乃木希典を想う

産経新聞に「歴史に消えた歌」なる連載コラムがある。7月17日は「ノーサイド『水師営の会見』」という題である。「旅順開城約なりて敵の将軍ステッセル乃木大将と会見のところはいずこ水師営」に始まる歌に就てである。日露戦争における203高地争奪戦という双方で6万人ともいえる死傷者を出した歴史に残る戦闘の終結、ロシア軍の降伏時の会見の様子を歌にしたものだ。ついでながら203高地は眼下に旅順港を見下ろす旅順要塞の要地なればこその死闘であった。

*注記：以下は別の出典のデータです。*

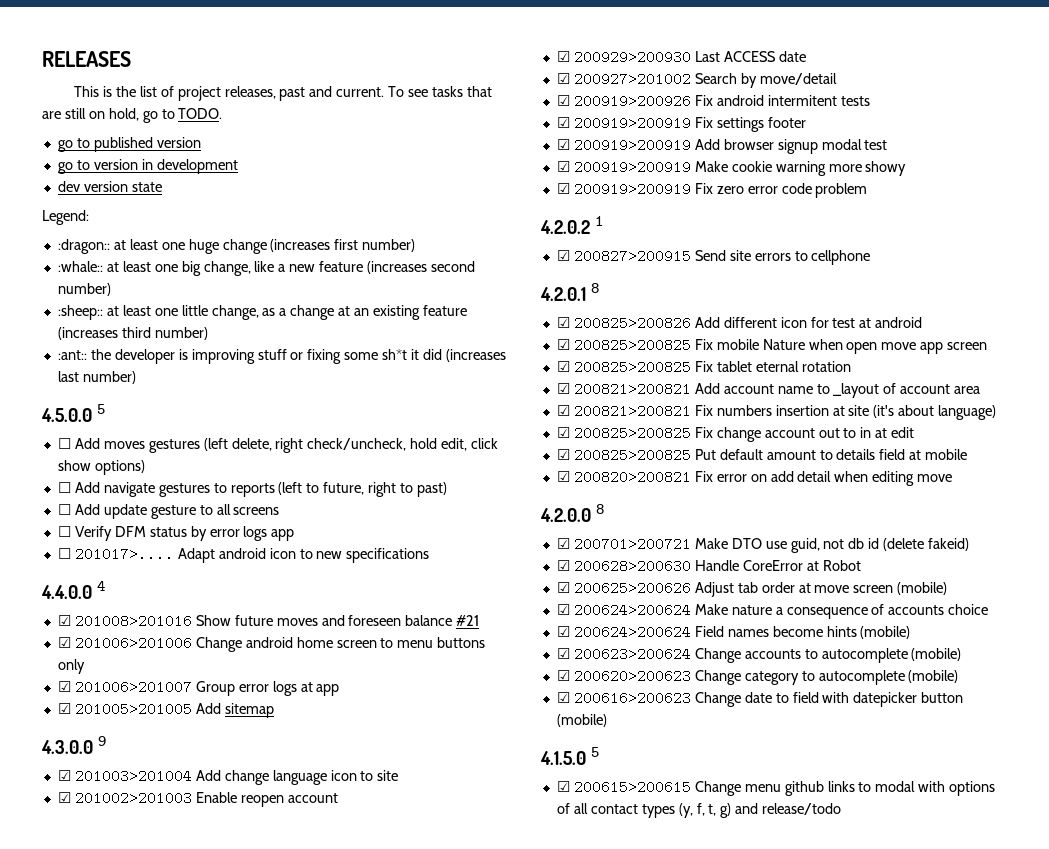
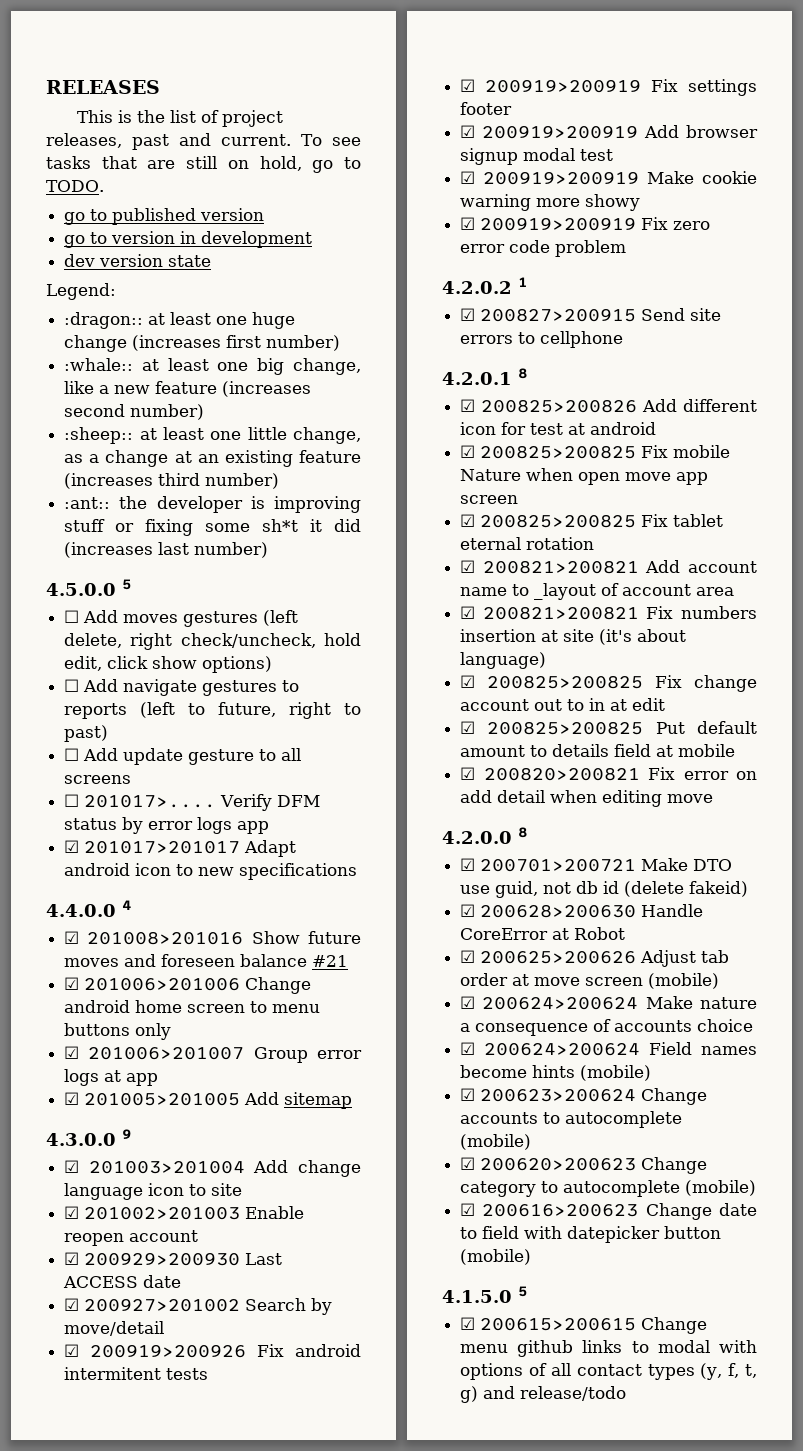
(71, 531) none -> [84,795,217,808] 201017>....
[57,547,174,561] ☐ 201017>.... -> [64,840,241,854] ☑ 201017>201017

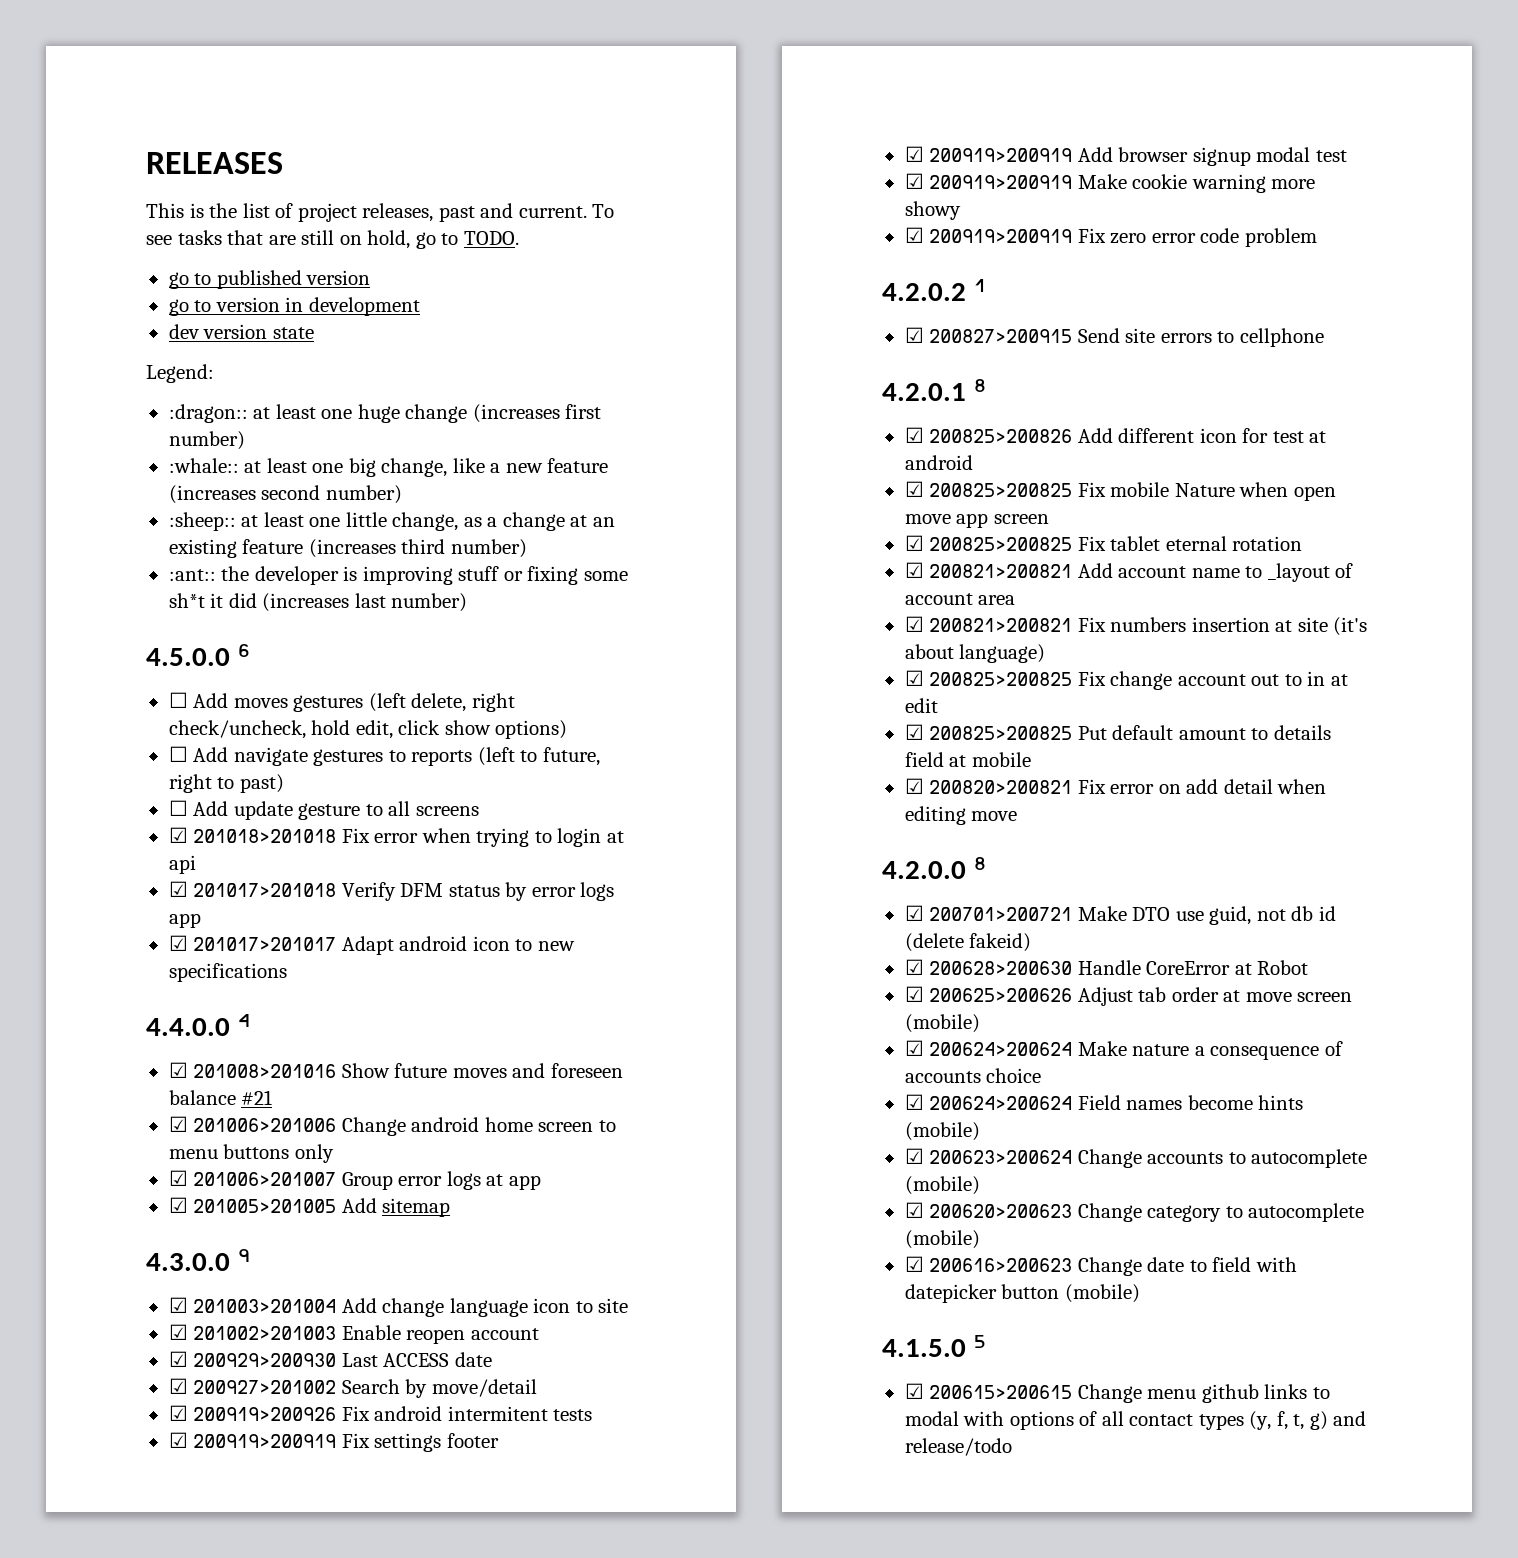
[122,579,132,590] 5 -> [237,644,250,657] 6
[64,794,217,808] ☐ 201017>.... -> [168,827,624,847] [168,855,196,874] [168,881,337,897] ☑ 201018>201018 Fix error when trying to login at api // ☑ 201017>201018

この歌は熟知している。幼いころ父が歌うのを真似てよく口にしたものだった。産経新聞のコラムにいわく、

「1枚の写真が残っている。世界各国の従軍記者の求めで撮影されたものだ。日露両軍の首脳が「友人」のごとく、くつろいだ様子で肩を並べている。乃木は日本軍よりも先に露軍戦死者の墓所をつくり、ステッセルは愛馬を贈った。勝っておごらず、敗者をいたわる−おびただしい犠牲者を出す死闘を繰り広げた後の両軍の将の会談の様子は世界に打電され、称賛を集めたのである。」

敵の慰霊を自軍に先行する、これこそ武士道であろう。乃木希典は長州藩の支藩長府藩のれっきとした藩士(馬回り役、80石)の家に生まれたために武士道をわきまえていたと言えよう。ところが戊辰の役での官軍の幹部は士族ではなく卒族(足軽など)が主体であったために武士道に不足があった。靖国神社の母体は「官軍東京招魂社」であり、戊辰の役での官軍側だけの戦死者を祀ったもので、奥羽列藩同盟などの敵軍の戦死者は祀られていない。それは明治12年に靖国神社と改称されてからも変わらない。そこに明治政府の中心にいたものが真の士ではなかったことを意味するのである。そしてその心の狭さは現政権にまで続いている。それ故に私は靖国神社を参拝しないと決めている。

さて、乃木希典とは多少のかかわりがある。我が曽祖父、島野翠は戊辰の恨みを晴らさんと、多くの旧会津藩士たちとともに西南戦争に参加した。そして乃木希典の隊に配され、有名な熊本県の田原坂などの戦いで薩摩軍に切り込みをかけたのである。

また母方の祖父、高木三郎は乃木希典の長男、勝典の親友であった。幼時より乃木邸で相撲を取ったが、どんなに暴れても叱られなかったという。やがて勝典が旅順攻略戦に向かうときに、「今度の戦では生きて帰るわけにはいかぬ。高木、靖国で待っている」と言い残して出かけた、と聞いた。その祖父の最後の言葉は「乃木が待ってる」というものだった。死の間際の祖父の目には乃木勝典が映っていたのだろう。

乃木希典は降伏する敵将ステッセルに帯剣を許した。それを知っていたからか我が父、雄三は仏印においてオランダ軍3千人の降伏に際し、敵の指揮官(多分、シャトー大佐)に実弾入りの拳銃保持を認めたと聞く。また尊敬からであろう父の結婚式は乃木神社で行われた。